Here is a scenario involving process capability that we’ve seen from time to time in Minitab's technical support department. I’m sharing the details in this post so that you’ll know where to look if you encounter a similar situation.
You need to run a capability analysis. You generate the output using Minitab Statistical Software. When you look at the results, the Cpk is huge and the histogram in the output looks strange:
What’s going on here? The Cpk seems unrealistic at 42.68, the "within" fit line is tall and narrow, and the bars on the histogram are all smashed down. Yet if we use the exact same data to make a histogram using the Graph menu, we see that things don’t look so bad:
So what explains the odd output for the capability analysis?
Notice that the ‘within subgroup’ variation in the capability output is represented by the tall dashed line in the middle of the histogram. This is the StDev (Within) shown on the left side of the graph. The within subgroup variation of 0.0777 is very small relative to the overall standard deviation.
So what is causing the within subgroup variation to be so small? Another graph in Minitab can give us the answer: The Capability Sixpack. In the case above, the subgroup size was 1 and Minitab’s Capability Sixpack in Stat > Quality Tools > Capability Sixpack > Normal will plot the data on a control chart for individual observations, an I-chart:
Hmmm...this could be why, in Minitab training, our instructors recommend using the Capability Sixpack first.

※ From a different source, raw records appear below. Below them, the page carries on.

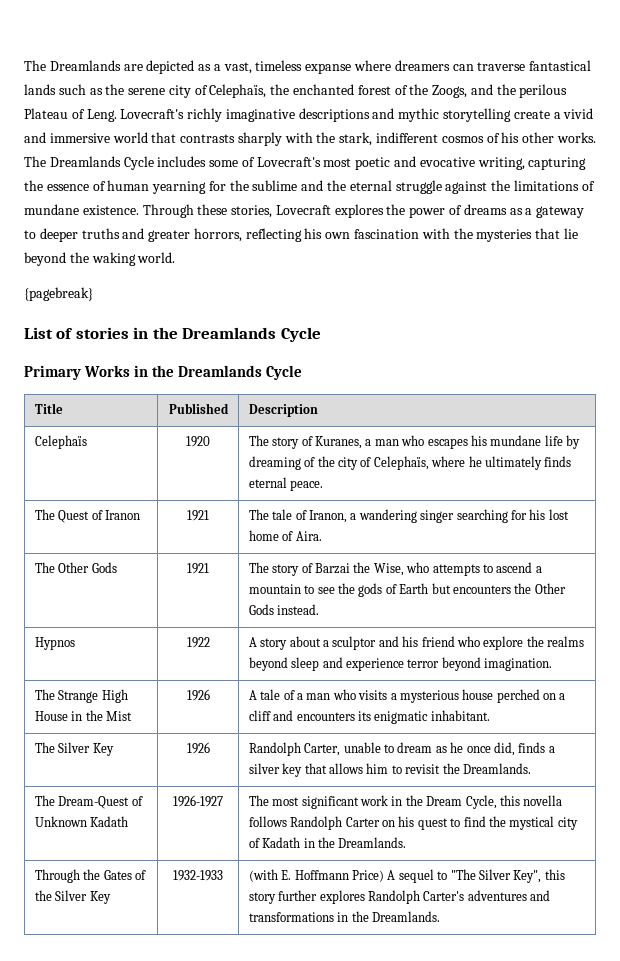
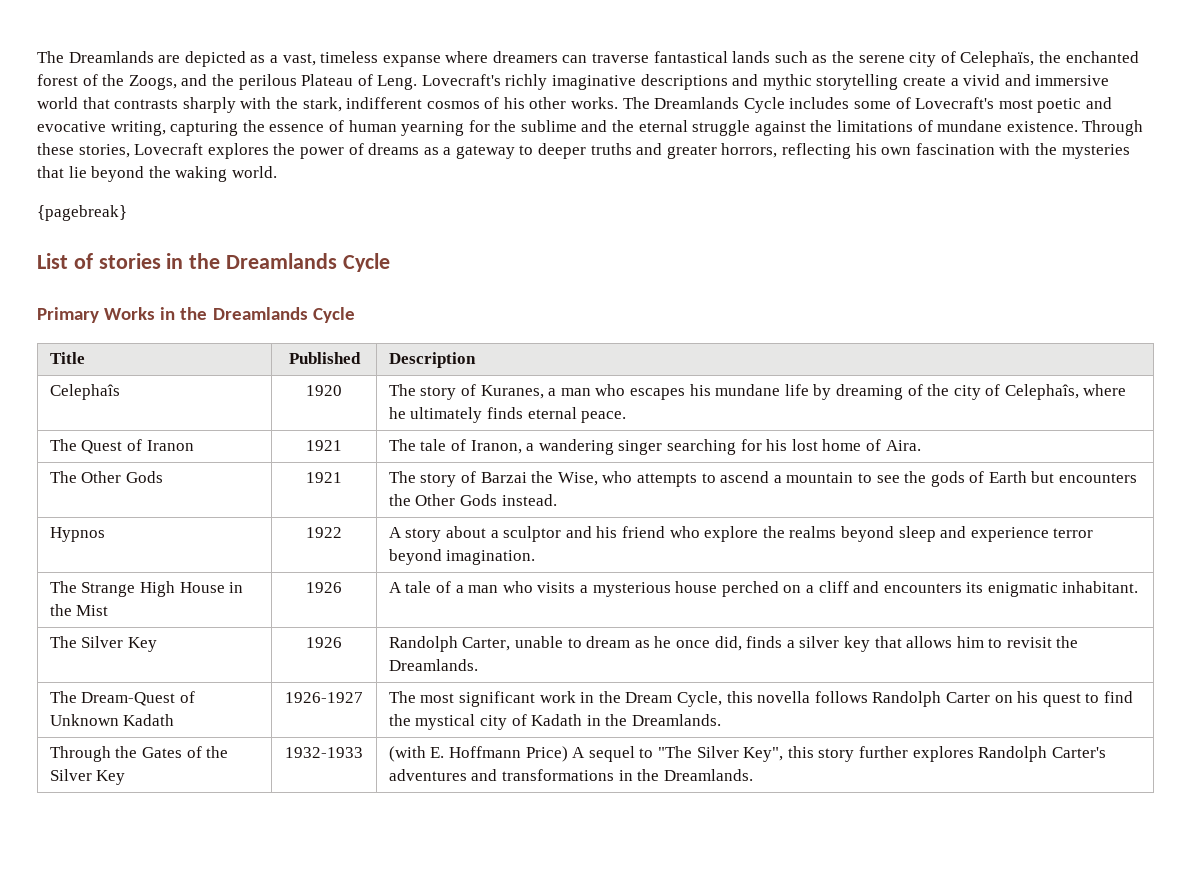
- Celephaïs | 1920 | The story of Kuranes, a man who escapes his mundane life by dreaming of the city of Celephaïs, where he ultimately finds eternal peace.
+ Celephaîs | 1920 | The story of Kuranes, a man who escapes his mundane life by dreaming of the city of Celephaîs, where he ultimately finds eternal peace.

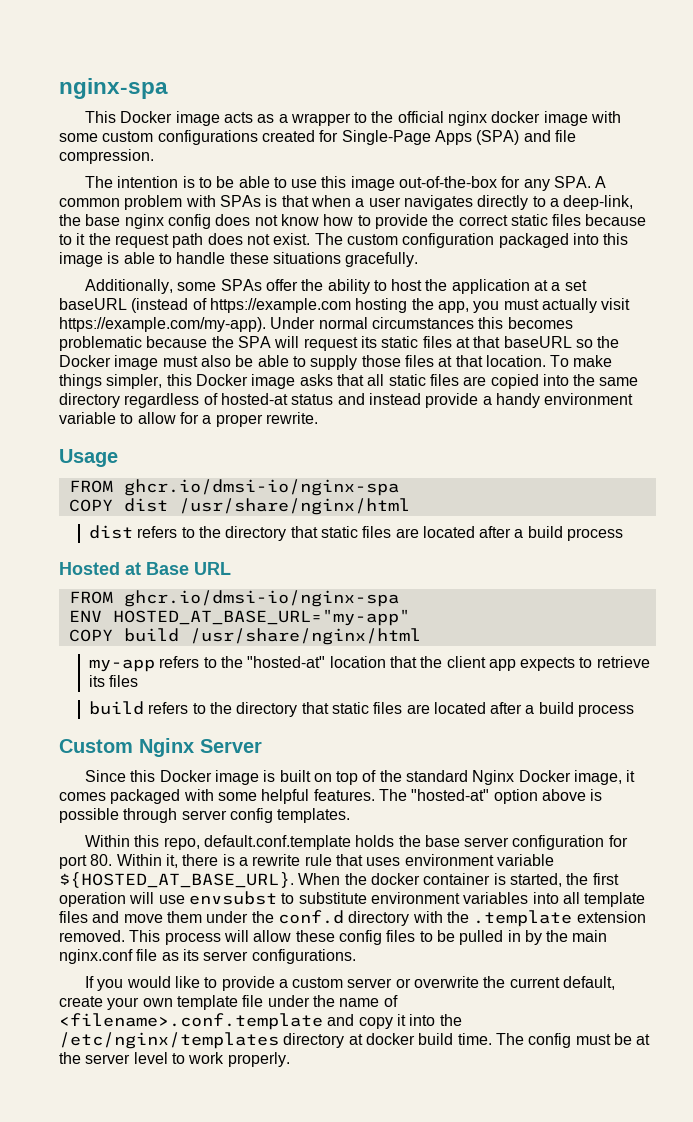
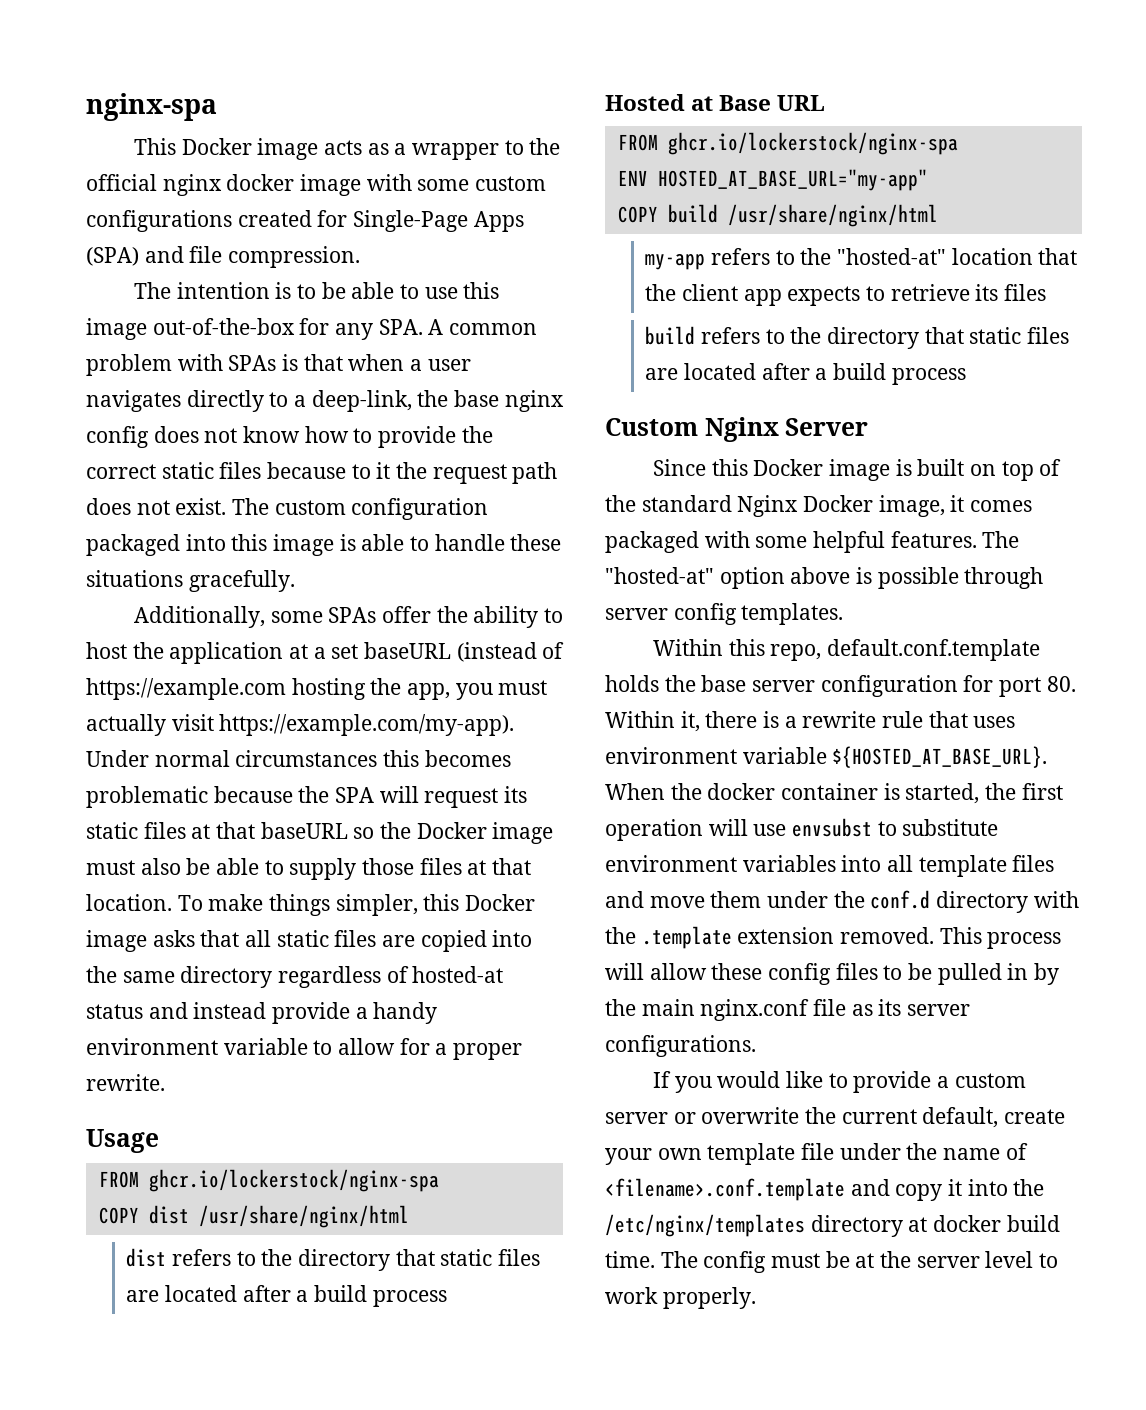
  Usage
- FROM ghcr.io/dmsi-io/nginx-spa
+ FROM ghcr.io/lockerstock/nginx-spa
  Hosted at Base URL
- FROM ghcr.io/dmsi-io/nginx-spa
+ FROM ghcr.io/lockerstock/nginx-spa

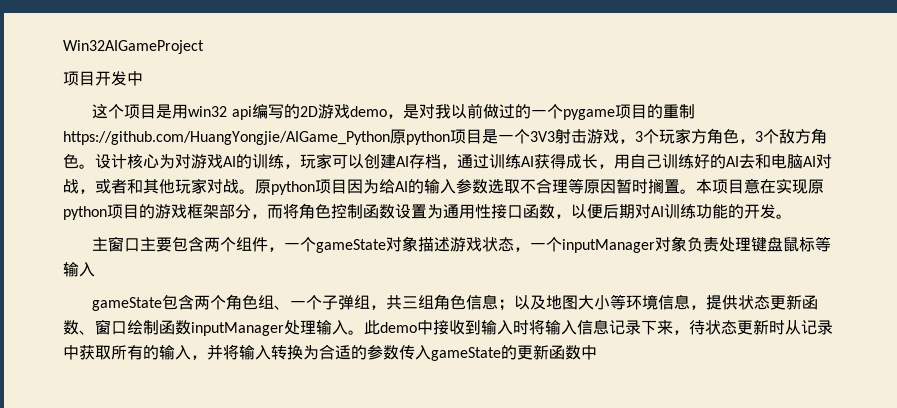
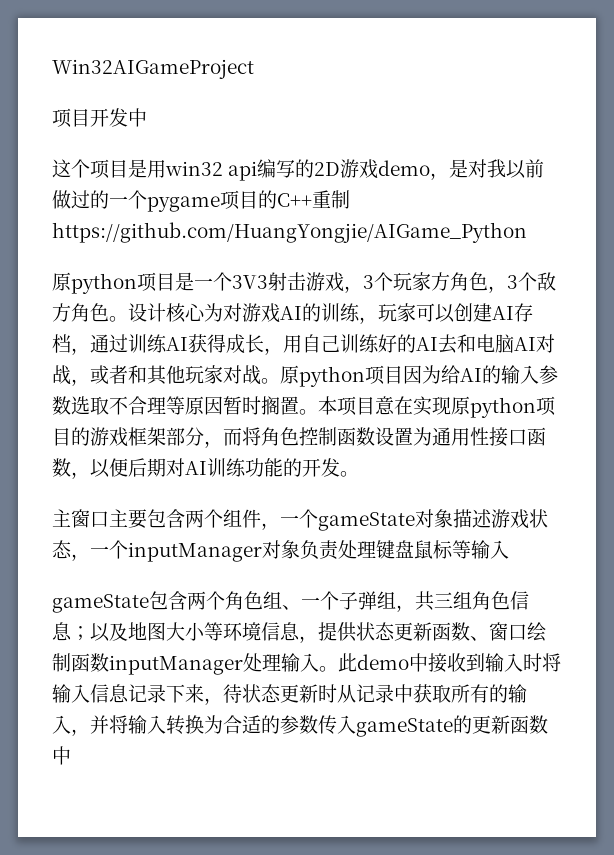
- 这个项目是用win32 api编写的2D游戏demo，是对我以前做过的一个pygame项目的重制https://github.com/HuangYongjie/AIGame_Python原python项目是一个3V3射击游戏，3个玩家方角色，3个敌方角色。
+ 这个项目是用win32 api编写的2D游戏demo，是对我以前做过的一个pygame项目的C++重制https://github.com/HuangYongjie/AIGame_Python
+ 原python项目是一个3V3射击游戏，3个玩家方角色，3个敌方角色。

In the Capability Sixpack above, we can see that the individually plotted values on the I-chart show an upward trend, and it appears that the process is not stable and in control (as it should be for data used in a capability analysis). A closer look at the data in the worksheet clearly reveals that the data was sorted in ascending order:
Because the within-subgroup variation for data not collected in subgroups is estimated based on the moving ranges (average of the distance between consecutive points), sorting the data causes the within-subgroup variation to be very small. With very little within-subgroup variation we see a very tall, narrow fit line that represents the within subgroup variation, and that is ‘smashing down’ the bars on the histogram. We can see this by creating a histogram in the Graph menu and forcing Minitab to use a very small standard deviation (by default this graph uses the overall standard deviation that is used when calculating Ppk): Graph > Histogram > Simple, enter the data, click Data View, choose the Distribution tab, check Fit distribution and for the Historical StDev enter 0.0777, then click OK and now we get:
Mystery solved! And if you still don’t believe me, we can get a better looking capability histogram by randomizing the data first (Calc > Random Data > Sample From Columns):
Now if we run the capability analysis using the randomized data in C2 we see:
A note of caution: I’m not suggesting that the data for a capability analysis should be randomized. The moral of the story is that the data in the worksheet should be entered in the order it was collected so that it is representative of the normal variation in the process (i.e., the data should not be sorted).
Too bad our Cpk doesn’t look as amazing as it did before…now it's time to get to work with Minitab to improve our Cpk!